>>

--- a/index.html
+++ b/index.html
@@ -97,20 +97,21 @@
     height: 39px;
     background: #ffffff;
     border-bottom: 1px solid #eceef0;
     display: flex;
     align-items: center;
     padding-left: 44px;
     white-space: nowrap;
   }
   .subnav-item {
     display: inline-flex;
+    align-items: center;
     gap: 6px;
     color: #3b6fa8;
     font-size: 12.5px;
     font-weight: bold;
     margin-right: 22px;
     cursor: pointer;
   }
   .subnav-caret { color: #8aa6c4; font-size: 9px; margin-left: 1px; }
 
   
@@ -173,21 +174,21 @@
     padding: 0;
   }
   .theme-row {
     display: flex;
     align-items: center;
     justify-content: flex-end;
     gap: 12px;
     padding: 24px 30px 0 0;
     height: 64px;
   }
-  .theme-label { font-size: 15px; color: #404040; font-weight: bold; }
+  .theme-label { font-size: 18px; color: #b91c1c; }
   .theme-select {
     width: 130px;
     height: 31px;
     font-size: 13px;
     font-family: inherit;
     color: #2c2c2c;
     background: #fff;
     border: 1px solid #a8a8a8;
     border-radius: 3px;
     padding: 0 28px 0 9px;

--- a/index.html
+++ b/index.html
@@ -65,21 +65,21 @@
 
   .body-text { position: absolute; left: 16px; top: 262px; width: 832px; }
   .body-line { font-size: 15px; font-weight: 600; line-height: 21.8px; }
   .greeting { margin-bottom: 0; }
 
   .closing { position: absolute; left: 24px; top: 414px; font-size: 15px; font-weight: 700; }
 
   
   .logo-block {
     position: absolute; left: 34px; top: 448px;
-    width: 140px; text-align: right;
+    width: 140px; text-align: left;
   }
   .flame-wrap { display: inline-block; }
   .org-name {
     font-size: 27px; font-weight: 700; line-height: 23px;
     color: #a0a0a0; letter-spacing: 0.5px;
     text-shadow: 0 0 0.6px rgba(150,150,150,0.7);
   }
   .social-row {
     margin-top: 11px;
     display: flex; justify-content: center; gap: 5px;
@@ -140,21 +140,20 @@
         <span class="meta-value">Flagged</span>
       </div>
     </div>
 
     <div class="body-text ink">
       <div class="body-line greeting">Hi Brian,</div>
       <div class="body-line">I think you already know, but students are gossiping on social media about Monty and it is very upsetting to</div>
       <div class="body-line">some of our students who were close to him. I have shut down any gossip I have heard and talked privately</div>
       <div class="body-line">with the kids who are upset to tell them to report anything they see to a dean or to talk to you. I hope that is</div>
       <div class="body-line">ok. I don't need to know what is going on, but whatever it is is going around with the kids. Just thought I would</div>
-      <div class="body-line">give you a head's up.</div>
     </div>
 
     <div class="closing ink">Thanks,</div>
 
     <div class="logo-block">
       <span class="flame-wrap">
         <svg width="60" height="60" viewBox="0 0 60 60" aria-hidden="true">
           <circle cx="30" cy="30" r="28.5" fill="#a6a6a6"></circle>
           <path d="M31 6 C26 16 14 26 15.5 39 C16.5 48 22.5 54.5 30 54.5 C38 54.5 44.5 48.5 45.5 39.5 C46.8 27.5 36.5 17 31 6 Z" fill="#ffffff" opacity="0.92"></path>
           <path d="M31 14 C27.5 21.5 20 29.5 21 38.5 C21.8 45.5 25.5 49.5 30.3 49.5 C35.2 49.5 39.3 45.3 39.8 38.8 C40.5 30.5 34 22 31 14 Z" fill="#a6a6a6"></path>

<<

▶ Task statement
Find the word "text" in the records. Copy every line it appears in.

▶ Reply to the task
   .body-text { position: absolute; left: 16px; top: 262px; width: 832px; }
-    width: 140px; text-align: right;
+    width: 140px; text-align: left;
     text-shadow: 0 0 0.6px rgba(150,150,150,0.7);
     <div class="body-text ink">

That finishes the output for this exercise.